After tying up at Kinsale Yacht Club, there is much to entertain the visitor, whether landlubber or sailor. The town itself is bustling with shops, restaurants and pubs. There is the impressive star shaped Charles Fort (built after the Battle of Kinsale). Across the harbor is the more subdued James Fort, with more open space for walking in tall grasses swaying in the breeze. When we announced our plans back in the winter to sail to Kinsale, Gary and Karen came up with the idea to scatter some of Pat’s ashes there as a fitting end to the life of a beautiful and courageous woman. Some of Bill’s (Pat’s husband & Karen’s Dad) ashes were also brought to scatter. A suitable spot overlooking the harbor was selected, made even more memorable with a collection of wildflowers. Words were shared, moments of silence were treasured, and the honor and respect from son and daughter were palpable. The rest of us can only hope for such a kind sendoff when our time comes.

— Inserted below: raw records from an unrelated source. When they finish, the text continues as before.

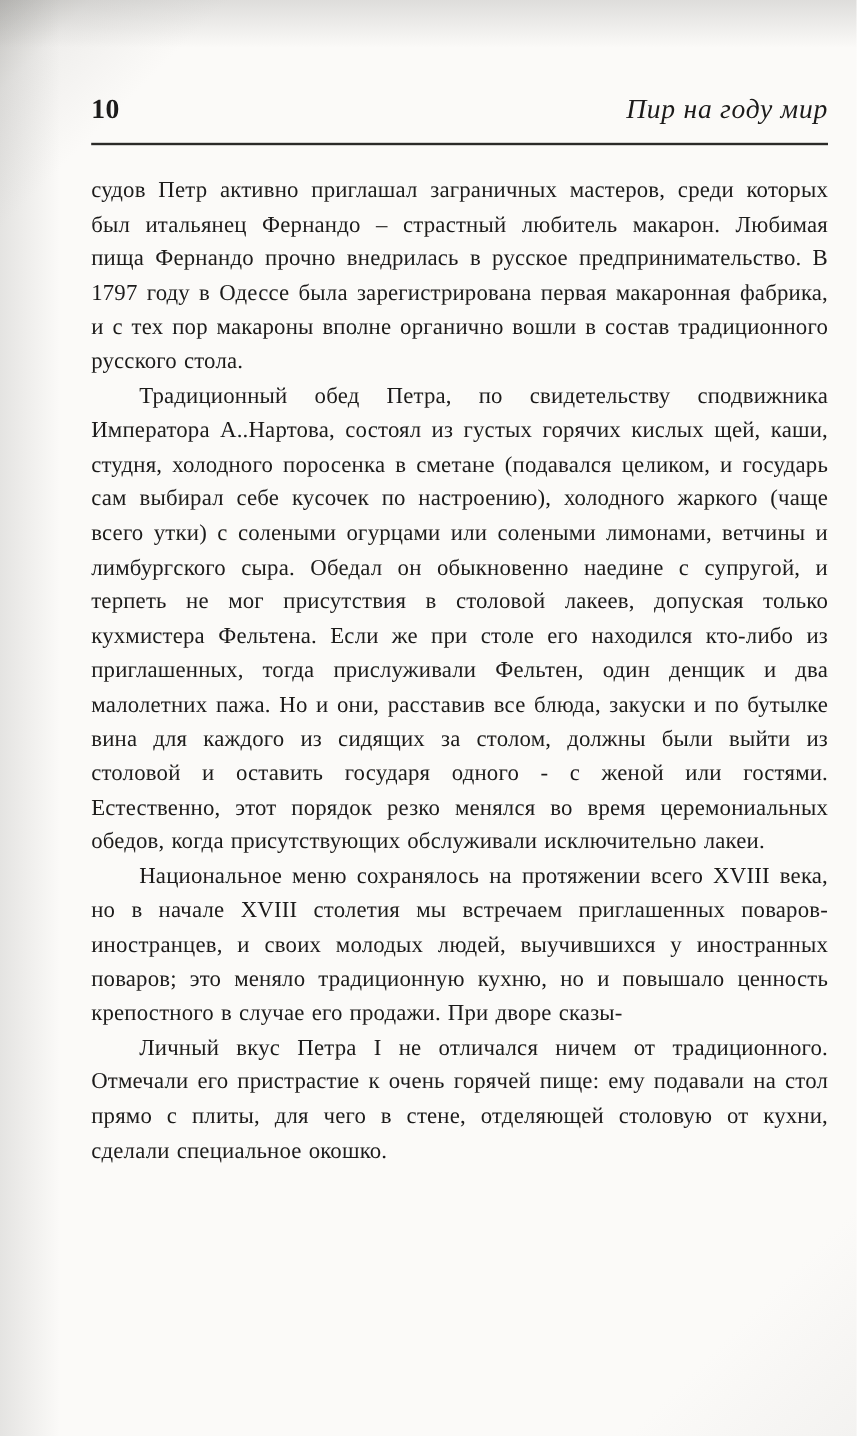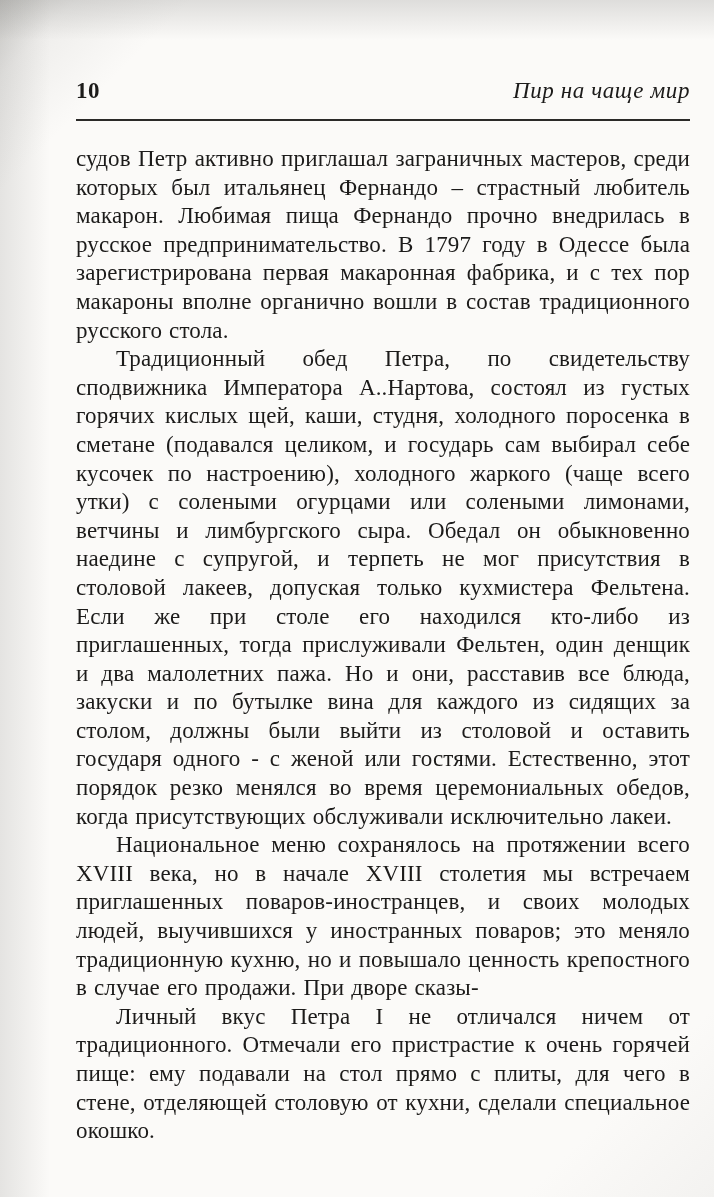--- a/index.html
+++ b/index.html
@@ -75,7 +75,7 @@
 
     <div class="running-head">
       <span class="page-number">10</span>
-      <span class="running-title">Пир на чаще мир</span>
+      <span class="running-title">Пир на году мир</span>
     </div>
 
     <div class="head-rule"></div>

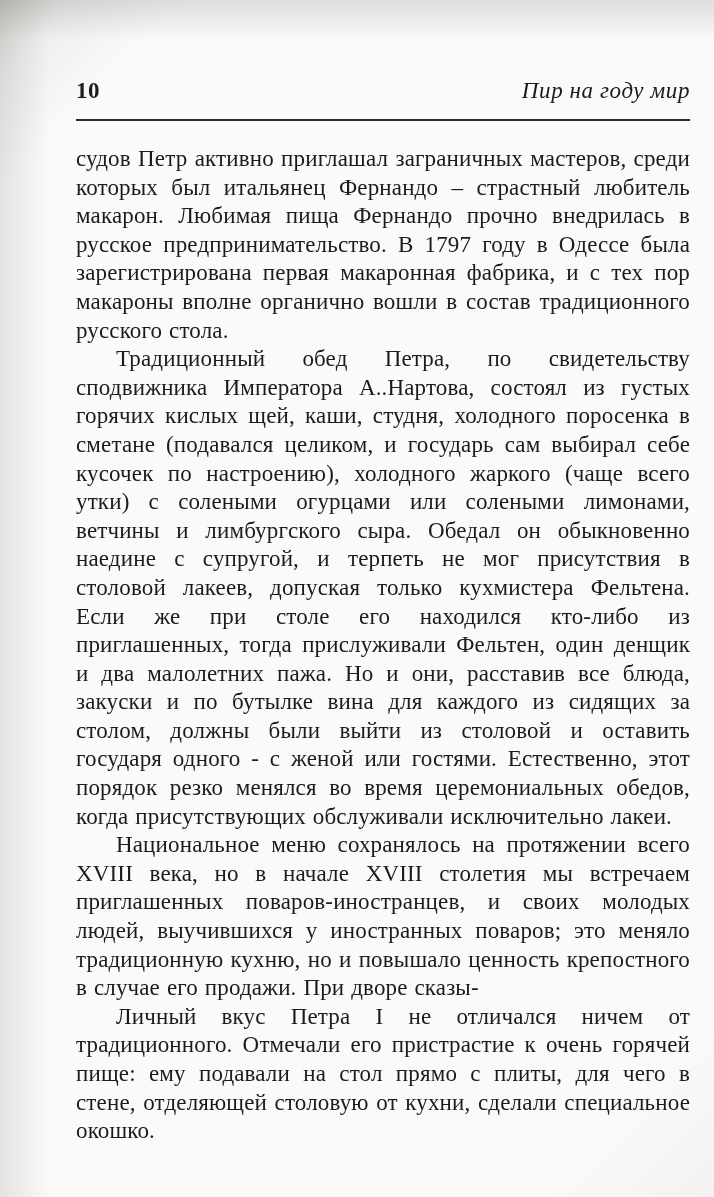--- a/index.html
+++ b/index.html
@@ -53,7 +53,7 @@
     margin-bottom: 24px;
   }
   .body-text {
-    font-size: 23px;
+    font-size: 19px;
     line-height: 28.6px;
     text-align: justify;
     letter-spacing: 0.15px;

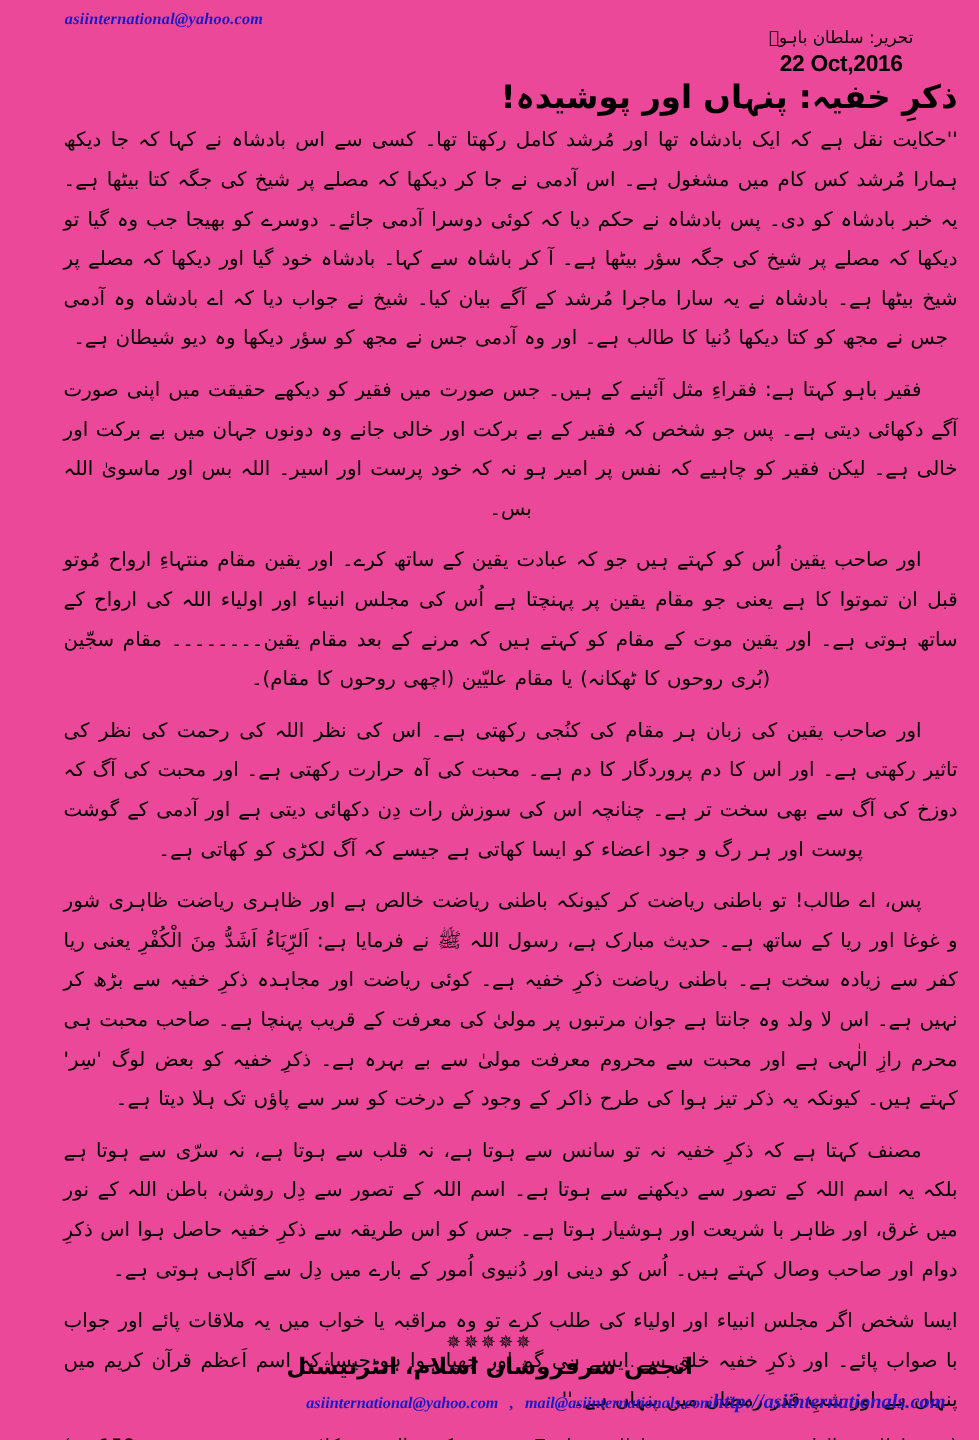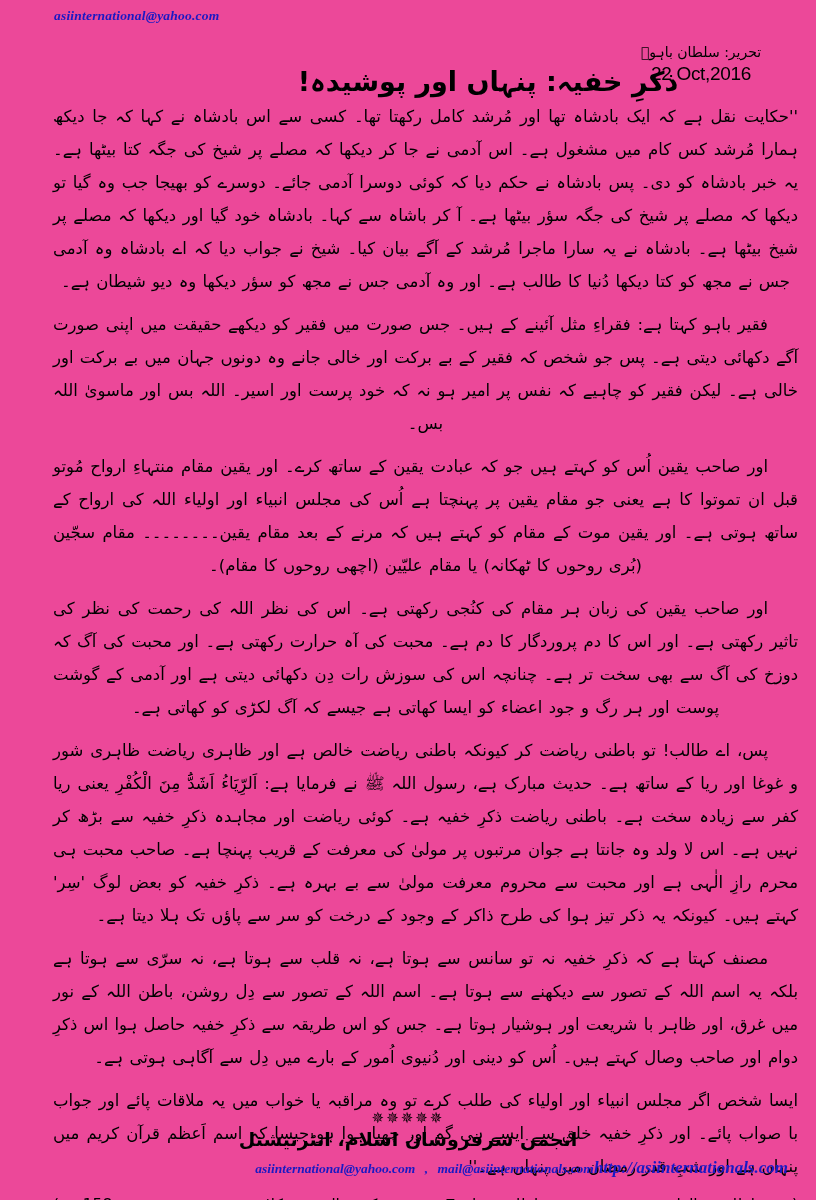--- a/index.html
+++ b/index.html
@@ -78,7 +78,6 @@
     text-align: center;
     width: 190px;
     direction: rtl;
-    margin-top: 20px;
   }
   .author-line {
     font-family: "DejaVu Sans", sans-serif;

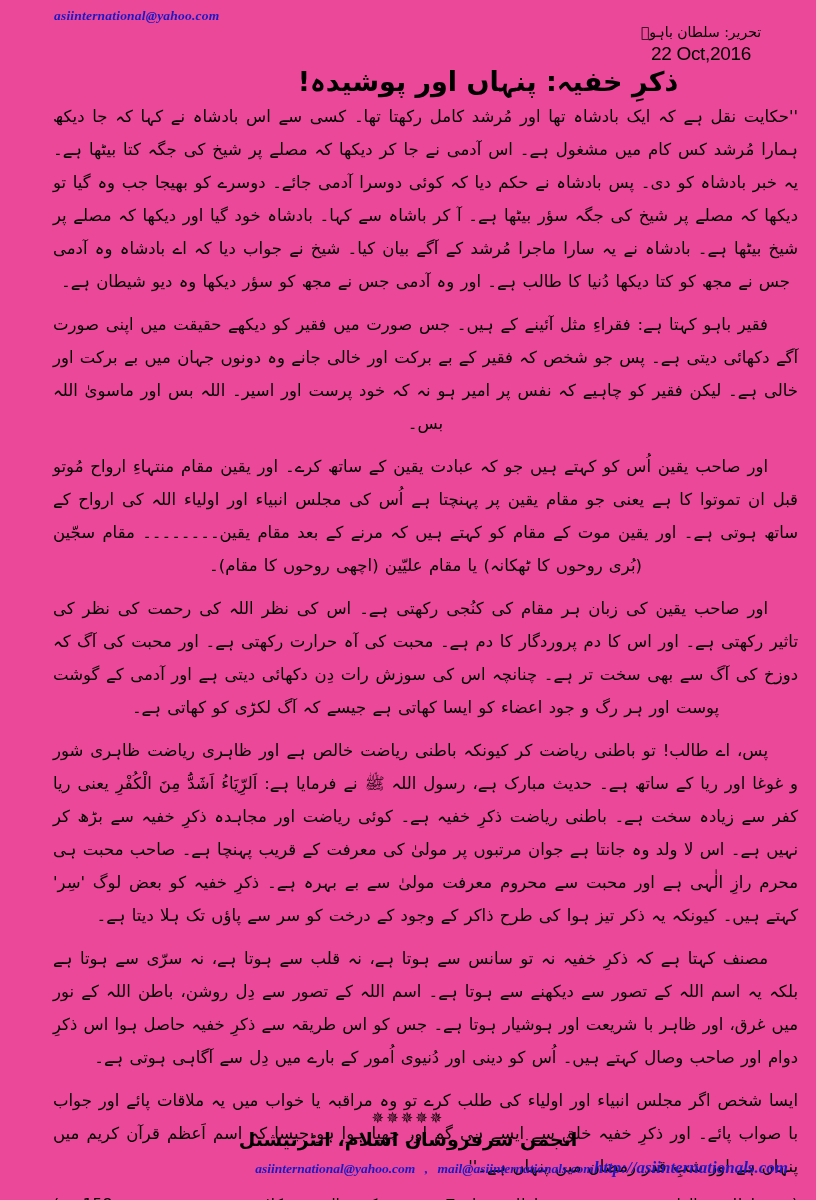--- a/index.html
+++ b/index.html
@@ -89,7 +89,7 @@
     direction: ltr;
     font-family: "Liberation Sans", sans-serif;
     font-size: 19px;
-    font-weight: normal;
+    font-weight: bold;
     letter-spacing: -0.3px;
     margin-top: 1px;
   }

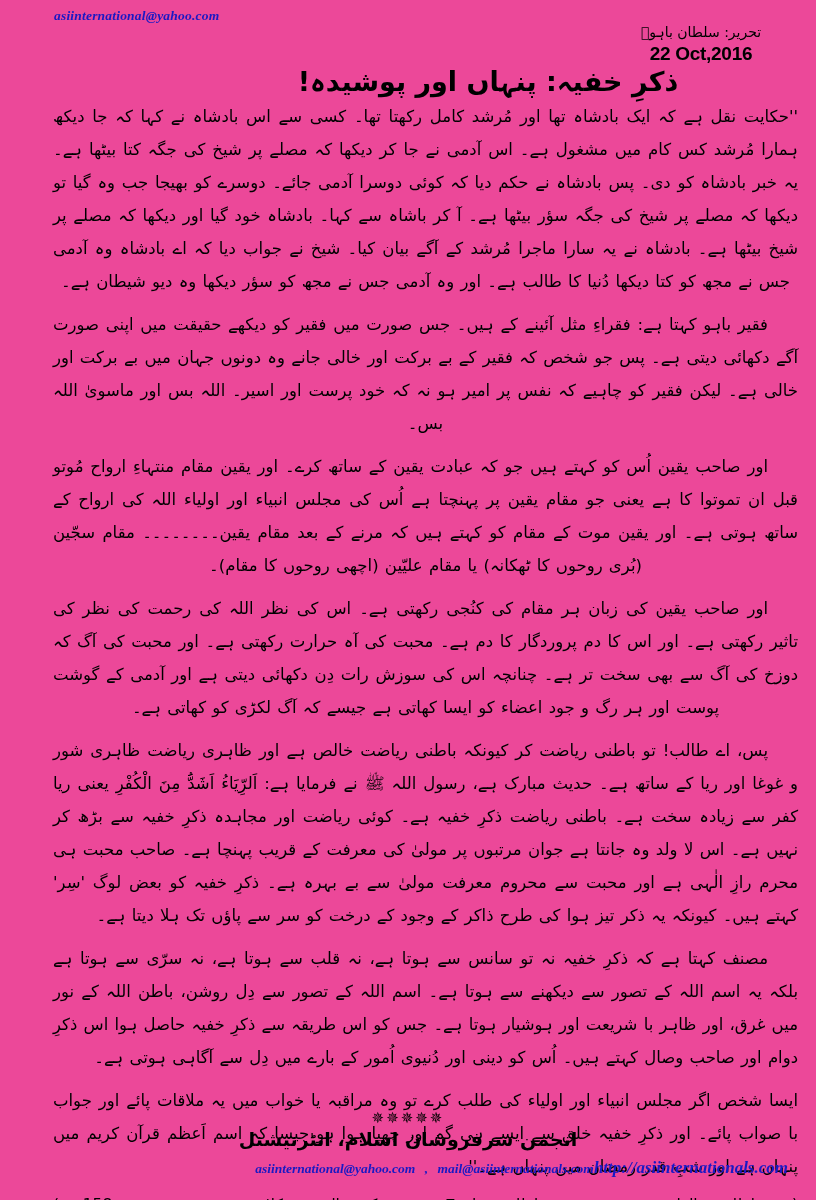--- a/index.html
+++ b/index.html
@@ -100,7 +100,6 @@
     top: 46px;
     right: 18px;
     width: 620px;
-    text-align: center;
     direction: rtl;
   }
   .doc-title {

We bid adieu to Gary and his wife Karen in Kinsale and prepared for the arrival of our ocean-going crew member, Alex, to join us for our pending departure to the Canary Islands. Check out our next blog entry for that exciting offshore adventure!
In the meantime, have a look at our most recent YouTube video release, Norway’s Glacial Wonders from last summer.
Sounds like you had a great time in Kinsale, and what a nice tribute to parents to bring their ashes there. We really liked Kinsale when we visited there several years ago as part of our cycling adventures along the WAW (Wild Atlantic Way).
In terms of surly barmaids, we often found that servers in UK restaurants and pubs were annoyed that we weren’t immediately ready to order a drink the moment we sat down.